Nasrallah ha anche sottolineato che i palestinesi credono sempre di più nella resistenza e nell’asse della resistenza, riferendosi all’asse anti-israeliano.
Ha ribadito che Hezbollah sostiene i palestinesi con tutti i mezzi in suo possesso. Le parole del leader filo iraniano confermano la dura retorica anti-israeliana di Hezbollah e il sostegno all’opzione militare contro Israele, vista come un corpo estraneo da eliminare.
Nasrallah ha commentato la visita del ministro Ben Gvir al Monte del Tempio in occasione di Tisha Be’Av, azione che ha suscitato malcontento nel mondo islamico.
Ha affermato che “il nemico deve ascoltare una posizione decisiva da parte di tutti i musulmani”.
Nel suo discorso, il leader di Hezbollah ha anche avvertito il premier Netanyahu di “guardarsi da ogni sciocchezza”. La resistenza libanese, ha detto Nasrallah, “non sarà compiacente e non abbandonerà le sue responsabilità di protezione o deterrenza”, facendo riferimento alle tensioni lungo il confine tra Israele e Libano.
Le parole di Nasrallah esprimono una forte ostilità verso Israele e la volontà di reagire ad eventuali azioni israeliane percepite come minacce, sulla scia delle crescenti tensioni tra i due paesi confinanti. Il leader di Hezbollah ribadisce il suo sostegno militare ai palestinesi contro Israele.
All’inizio di luglio ci sono state tensioni al confine tra Israele e Libano. Soldati israeliani hanno utilizzato colpi di avvertimento e misure di dispersione per allontanare circa una ventina di libanesi che avevano attraversato 80 metri in territorio israeliano nell’enclave del Monte Dov.
Tra loro pare ci fosse anche un parlamentare libanese.
Due settimane prima Israele aveva colpito obiettivi in Libano dopo il lancio di un missile anticarro da territorio libanese verso il villaggio di Ghajar, diviso tra i due Paesi.
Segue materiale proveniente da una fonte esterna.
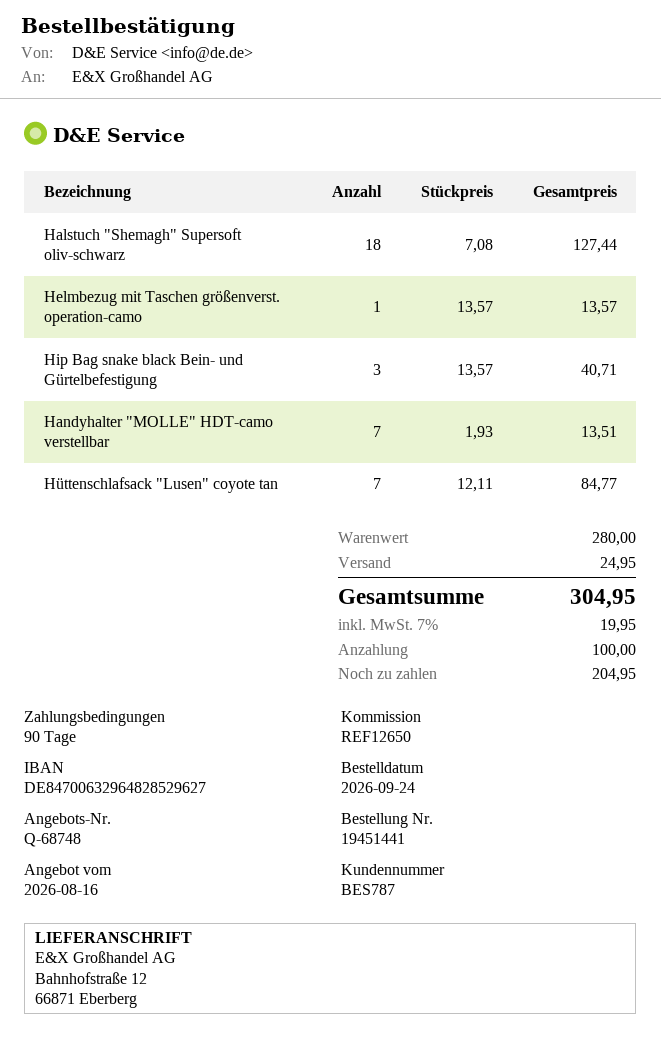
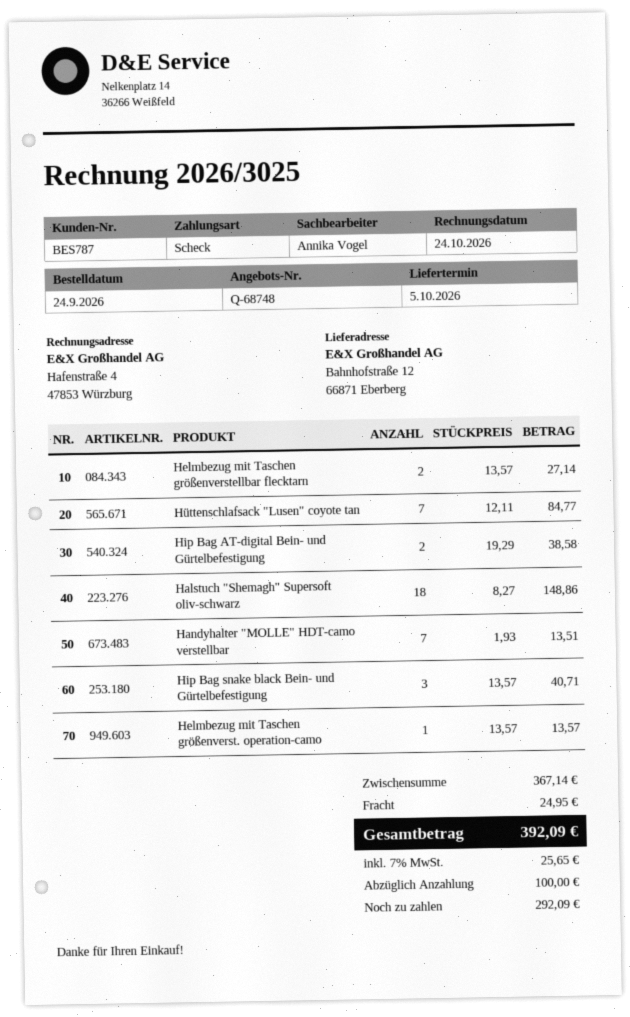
Halstuch "Shemagh" Supersoft oliv-schwarz: 18 x 7.08 = 127.44 -> 18 x 8.27 = 148.86
Helmbezug mit Taschen größenverstellbar flecktarn: none -> 2 x 13.57 = 27.14
Hip Bag AT-digital Bein- und Gürtelbefestigung: none -> 2 x 19.29 = 38.58
subtotal: 280.00 -> 367.14
tax: 7% = 19.95 -> 7% = 25.65
total: 304.95 -> 392.09
balance: 204.95 -> 292.09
Gli incidenti non fanno altro che conferma la situazione di forte instabilità al confine, con ripetute violazioni della linea di demarcazione da entrambe le parti. C’è timore che eventuali azioni avventate possano far precipitare il conflitto tra Hezbollah e Israele.
Commentando i recenti avvenimenti a Ghajar, Nasrallah ha lanciato un avvertimento a Israele. Ha dichiarato che il Libano manterrà un atteggiamento aggressivo finché Israele occuperà parti del territorio libanese. Il leader di Hezbollah ha quindi minacciato nuove azioni finché Israele non si ritirerà dalle zone contese, alimentando le tensioni tra Libano e Israele.
Le sue parole confermano la politica aggressiva e anti-israeliana di Hezbollah. Ogni incidente viene interpretato come una provocazione e un pretesto per attacchi contro Israele.